RECORDS TO USE
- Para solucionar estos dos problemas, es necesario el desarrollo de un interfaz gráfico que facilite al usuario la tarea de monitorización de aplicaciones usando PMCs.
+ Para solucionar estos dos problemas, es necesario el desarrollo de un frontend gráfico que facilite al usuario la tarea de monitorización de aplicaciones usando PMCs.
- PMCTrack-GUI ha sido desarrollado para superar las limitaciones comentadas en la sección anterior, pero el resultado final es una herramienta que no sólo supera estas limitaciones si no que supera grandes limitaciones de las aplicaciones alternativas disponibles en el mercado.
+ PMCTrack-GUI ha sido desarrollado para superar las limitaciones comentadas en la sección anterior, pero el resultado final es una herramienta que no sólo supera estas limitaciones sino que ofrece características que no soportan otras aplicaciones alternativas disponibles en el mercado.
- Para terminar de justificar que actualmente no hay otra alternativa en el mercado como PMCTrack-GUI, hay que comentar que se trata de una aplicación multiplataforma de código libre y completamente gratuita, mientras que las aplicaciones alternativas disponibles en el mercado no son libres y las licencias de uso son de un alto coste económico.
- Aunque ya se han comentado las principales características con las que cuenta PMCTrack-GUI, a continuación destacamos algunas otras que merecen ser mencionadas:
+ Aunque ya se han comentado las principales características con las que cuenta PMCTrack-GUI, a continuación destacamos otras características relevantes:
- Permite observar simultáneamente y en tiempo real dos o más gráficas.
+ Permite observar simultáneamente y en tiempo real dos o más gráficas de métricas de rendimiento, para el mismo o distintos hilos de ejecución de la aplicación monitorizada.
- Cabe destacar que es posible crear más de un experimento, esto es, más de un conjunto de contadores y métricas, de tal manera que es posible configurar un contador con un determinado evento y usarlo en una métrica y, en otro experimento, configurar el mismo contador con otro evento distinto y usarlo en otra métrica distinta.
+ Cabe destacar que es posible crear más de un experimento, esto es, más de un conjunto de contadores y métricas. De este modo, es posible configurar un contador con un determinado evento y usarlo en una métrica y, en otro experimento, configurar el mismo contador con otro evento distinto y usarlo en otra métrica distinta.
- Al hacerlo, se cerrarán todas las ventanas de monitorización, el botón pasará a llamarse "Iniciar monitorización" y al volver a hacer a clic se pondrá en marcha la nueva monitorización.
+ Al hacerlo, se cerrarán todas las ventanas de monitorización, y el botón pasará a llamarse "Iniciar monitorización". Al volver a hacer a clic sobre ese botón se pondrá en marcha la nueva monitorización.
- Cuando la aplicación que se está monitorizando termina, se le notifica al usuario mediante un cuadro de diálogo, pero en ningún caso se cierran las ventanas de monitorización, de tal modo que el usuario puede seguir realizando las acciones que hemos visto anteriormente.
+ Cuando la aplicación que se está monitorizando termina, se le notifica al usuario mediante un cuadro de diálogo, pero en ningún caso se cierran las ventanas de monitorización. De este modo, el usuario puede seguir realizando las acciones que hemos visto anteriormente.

---

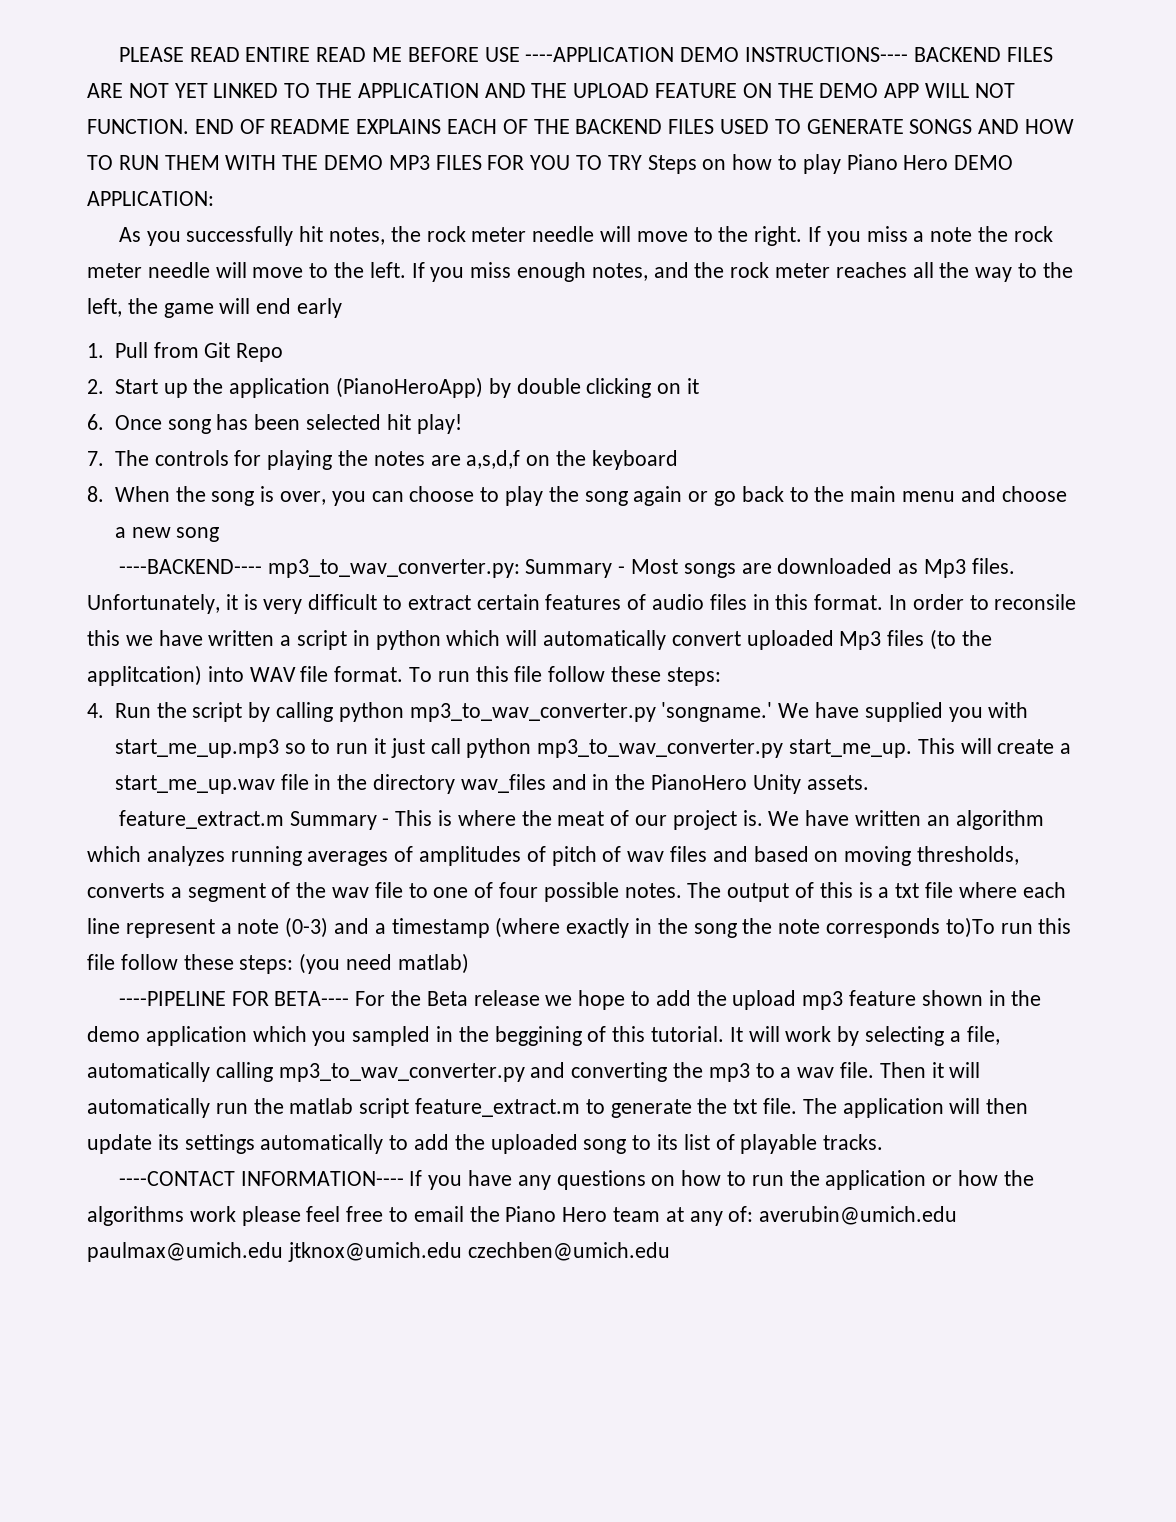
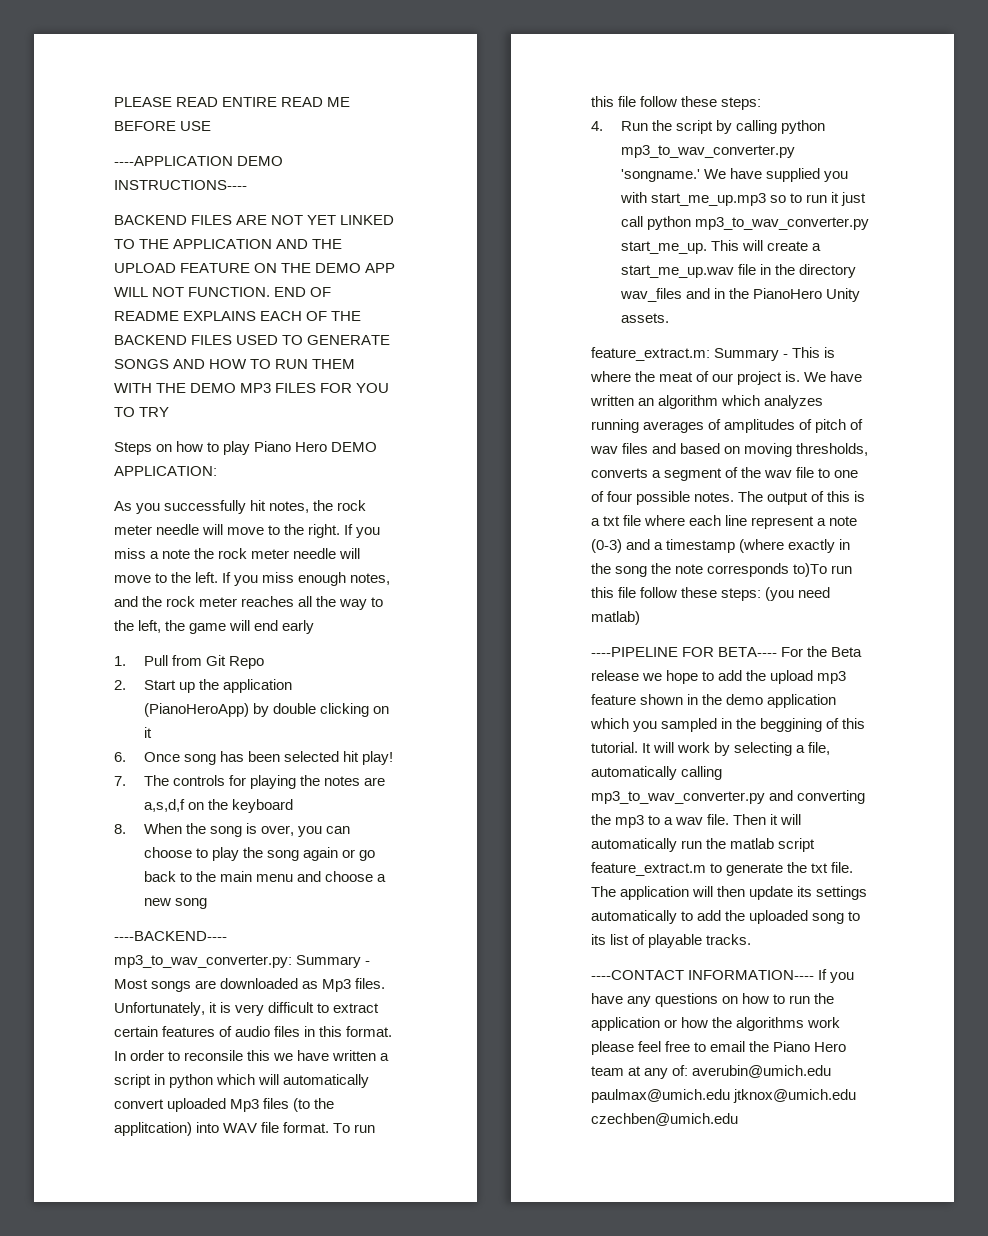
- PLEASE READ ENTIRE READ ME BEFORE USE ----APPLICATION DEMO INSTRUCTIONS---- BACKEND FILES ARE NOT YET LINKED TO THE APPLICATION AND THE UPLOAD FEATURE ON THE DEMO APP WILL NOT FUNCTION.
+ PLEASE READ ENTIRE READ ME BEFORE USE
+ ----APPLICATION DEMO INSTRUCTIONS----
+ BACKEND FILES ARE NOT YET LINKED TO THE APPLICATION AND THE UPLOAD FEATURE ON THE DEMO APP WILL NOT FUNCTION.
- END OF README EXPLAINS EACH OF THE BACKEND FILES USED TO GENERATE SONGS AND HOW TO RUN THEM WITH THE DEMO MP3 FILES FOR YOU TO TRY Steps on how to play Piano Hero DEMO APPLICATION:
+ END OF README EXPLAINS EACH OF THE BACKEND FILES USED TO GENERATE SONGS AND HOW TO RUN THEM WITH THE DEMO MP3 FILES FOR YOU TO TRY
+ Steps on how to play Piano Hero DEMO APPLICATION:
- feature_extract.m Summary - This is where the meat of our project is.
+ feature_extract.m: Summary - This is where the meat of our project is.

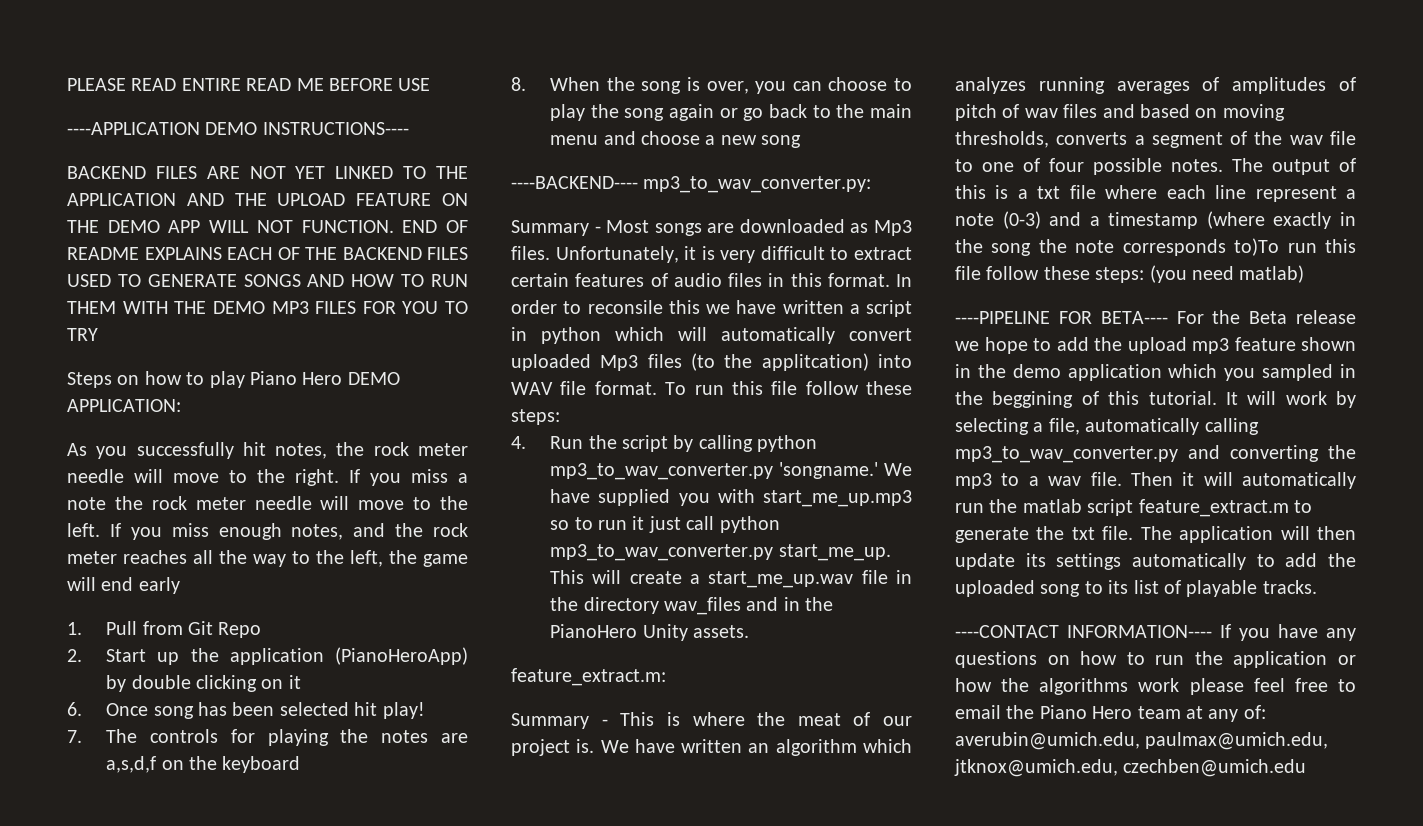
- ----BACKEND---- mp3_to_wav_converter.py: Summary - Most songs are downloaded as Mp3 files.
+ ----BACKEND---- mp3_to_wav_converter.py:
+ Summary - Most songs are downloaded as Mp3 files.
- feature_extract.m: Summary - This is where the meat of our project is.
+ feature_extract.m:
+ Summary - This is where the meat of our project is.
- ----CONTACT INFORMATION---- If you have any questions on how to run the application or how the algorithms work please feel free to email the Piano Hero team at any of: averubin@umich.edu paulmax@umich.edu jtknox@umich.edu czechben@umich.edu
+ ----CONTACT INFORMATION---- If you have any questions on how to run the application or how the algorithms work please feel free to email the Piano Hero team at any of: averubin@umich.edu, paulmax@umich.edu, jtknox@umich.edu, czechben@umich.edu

EXERCISE INSTRUCTIONS
Check each line above for the string "otras" and copy the ones that have it.

ANSWER AREA
+ PMCTrack-GUI ha sido desarrollado para superar las limitaciones comentadas en la sección anterior, pero el resultado final es una herramienta que no sólo supera estas limitaciones sino que ofrece características que no soportan otras aplicaciones alternativas disponibles en el mercado.
- Aunque ya se han comentado las principales características con las que cuenta PMCTrack-GUI, a continuación destacamos algunas otras que merecen ser mencionadas:
+ Aunque ya se han comentado las principales características con las que cuenta PMCTrack-GUI, a continuación destacamos otras características relevantes:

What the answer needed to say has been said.